As I already said, that would've been a bad idea from a ratings perspective. I believe that behind-the-scenes stuff like this deserves attention, but I'm aware that a large portion of the TV audience doesn't feel the same way and probably wouldn't bother to tune in for something like this if it weren't paired with an actual episode. And it wouldn't have had the same impact either, I feel, if it weren't part of the actual finale event itself. It was aired exactly where it belonged.
 
They could have added more story with a two parter with 13 or something else. One episode did feel rushed with so many guest stars in it. This is the last swan song of House after all.

But it's not like this was an isolated piece; it was the culmination of a storyline that's been going on for 4-5 weeks. And Thirteen was in the second-last episode as well as this one. So they already delivered what you're asking for -- it just wasn't in a single 2-hour block.

Sure, but an arc is an arc and a two parter is a two parter that is a little more self contained. They could have used the two parter to do a new story to salute the last 8 years of the show and wrap up the Wilson Arc. It didn't need to include 13 but a two part finale would have had a bit more momentum than one episode that spent a lot of time bringing back old cast members.
 
Well, there are probably dozens of things they "could've" done. Ultimately they had to choose one. They chose this one. It's not wrong just because it wasn't the only possibility.
 
They could'a had, ya know ALIENS, and and, ya know, like ,vampires and shit, and, and, House could'a had a vampire bite Wilson and then he'd never die - well, the one time, sher, but, ya know, or, or, the aliens can cure ANYthing so, so, Wilsom would'a never hadda die and, and, ya know, shit like that...
 
Well, there are probably dozens of things they "could've" done. Ultimately they had to choose one. They chose this one. It's not wrong just because it wasn't the only possibility.
Not wrong but from my perspective i've enjoyed two part episodes, especially ones that wrap up an entire series because it's the last time we'll ever see it. Ds9, BSG, Lost all had arcs but had 2 or 3 part episodes to do a final story within the bigger story that gave all the characters some piece of final glory. The series was largely based on the mysterious illness of the week patients and yet we see little actual investigation or an interesting patient in the last episode. Compared to the absolutely thrilling 2 part episode with Amber and that Bus crash.
 
I think in the burning warehouse House should have stumbled around looking for something to serve as a cane, picked up a stick and then became Thor.
 
The series was largely based on the mysterious illness of the week patients and yet we see little actual investigation or an interesting patient in the last episode.

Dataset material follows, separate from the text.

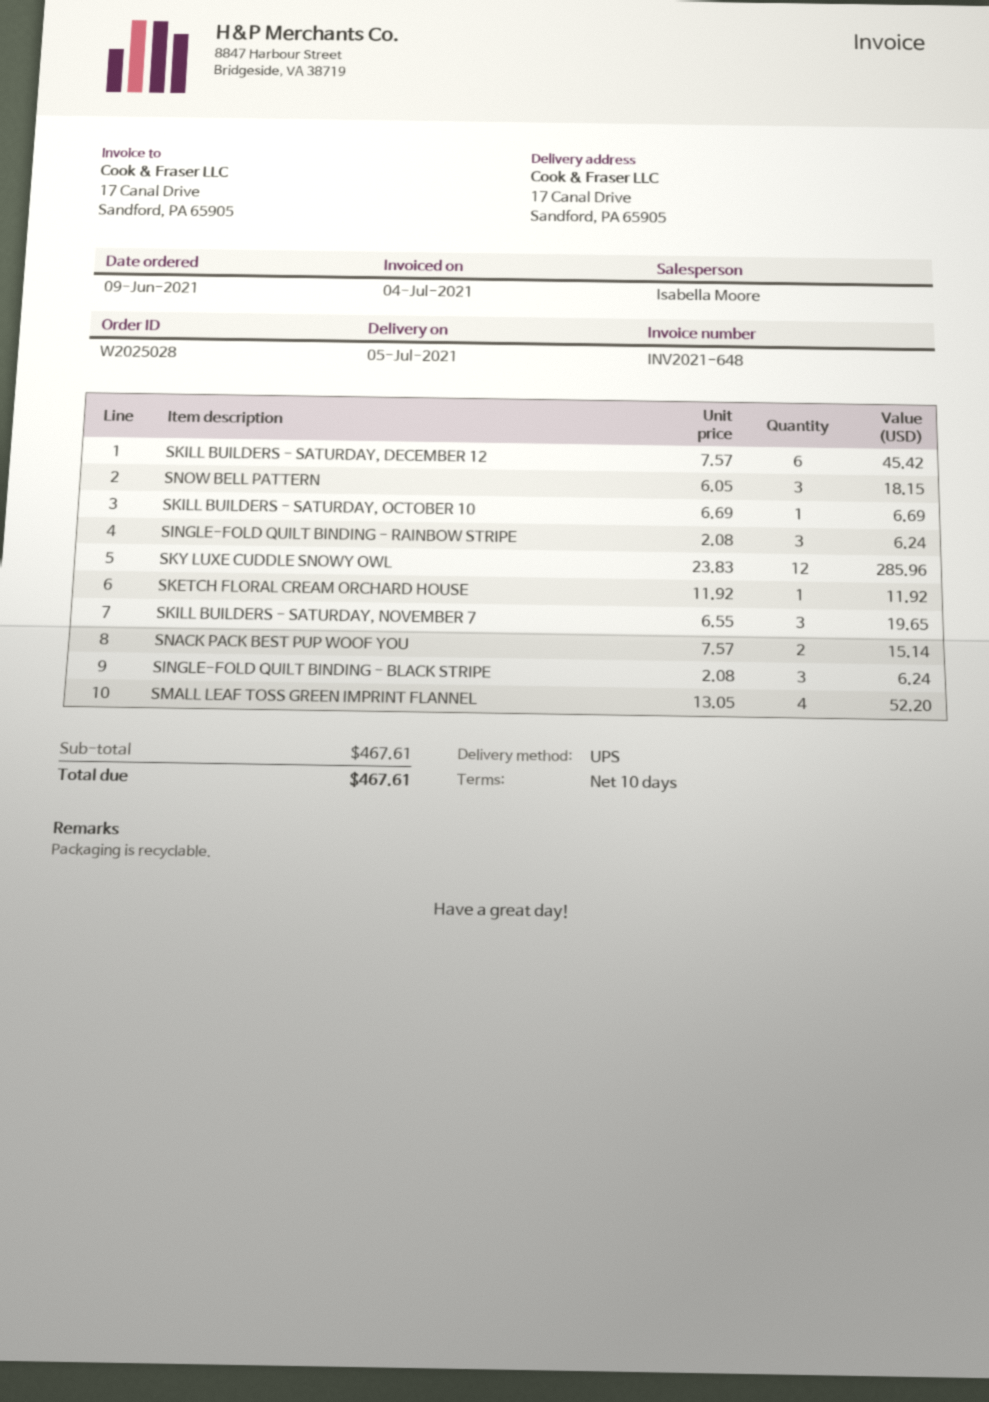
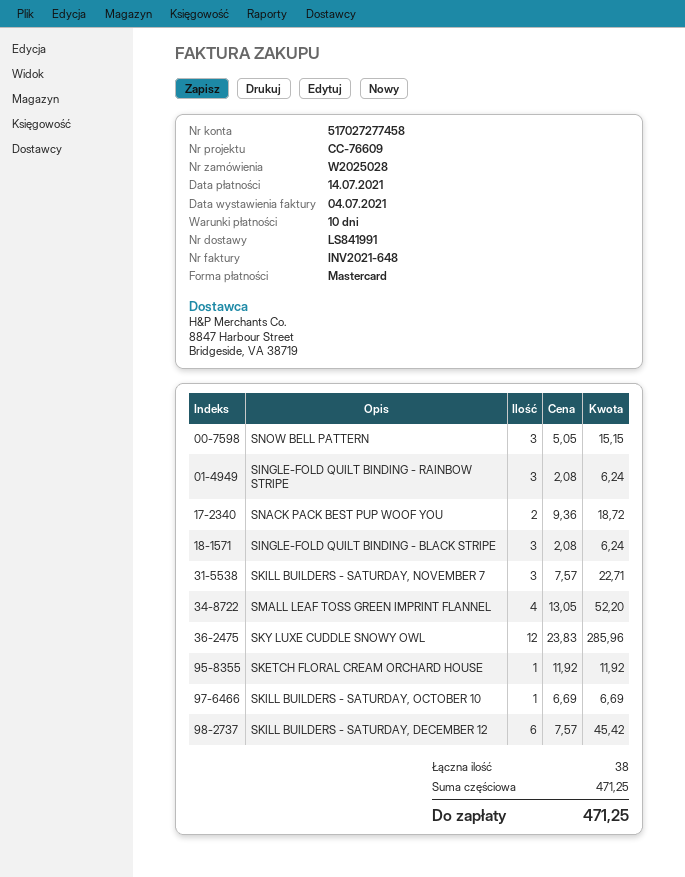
SNOW BELL PATTERN: 3 x 6.05 = 18.15 -> 3 x 5.05 = 15.15
SKILL BUILDERS - SATURDAY, NOVEMBER 7: 3 x 6.55 = 19.65 -> 3 x 7.57 = 22.71
SNACK PACK BEST PUP WOOF YOU: 2 x 7.57 = 15.14 -> 2 x 9.36 = 18.72
subtotal: 467.61 -> 471.25
total: 467.61 -> 471.25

It was largely based on the patients for the first few seasons, but the patients have been afterthoughts for years now, the medical stuff just a formulaic backdrop for stories that have long been mainly about the main characters' soap opera. They even lampshaded that in House's flashbacks here, where the differential was just people saying "Blah blah blah" and House explaining, "Nobody cares about that stuff."
 
Something interesting just occurred to me. The lingering question is what will House do after Wilson dies? One option is suicide, but I believe the argument of this episode was House considering suicide and turning away from it. I don't think House would do it.

For an answer to House's future, I think back to something from an earlier episode. Someone once asked House why he became a doctor, and House described a childhood memory of a hospital where all the doctors ran to the janitor asking him for the solution to their medical problem. How could that kind of situation ever happen? Well, we were just given an answer.

With his "death", House's options will be limited. As a person with no identity, he'll be left with the same job prospects that illegal aliens have - one of the more prominent being janitorial work. It's not hard to believe House would be attracted to working in a hospital ; and after throwing out a few suggestions that solve cases, House will be the janitor that all the doctors run to for help. It's almost poetic; House could end up truly being what supposedly attracted him to medicine.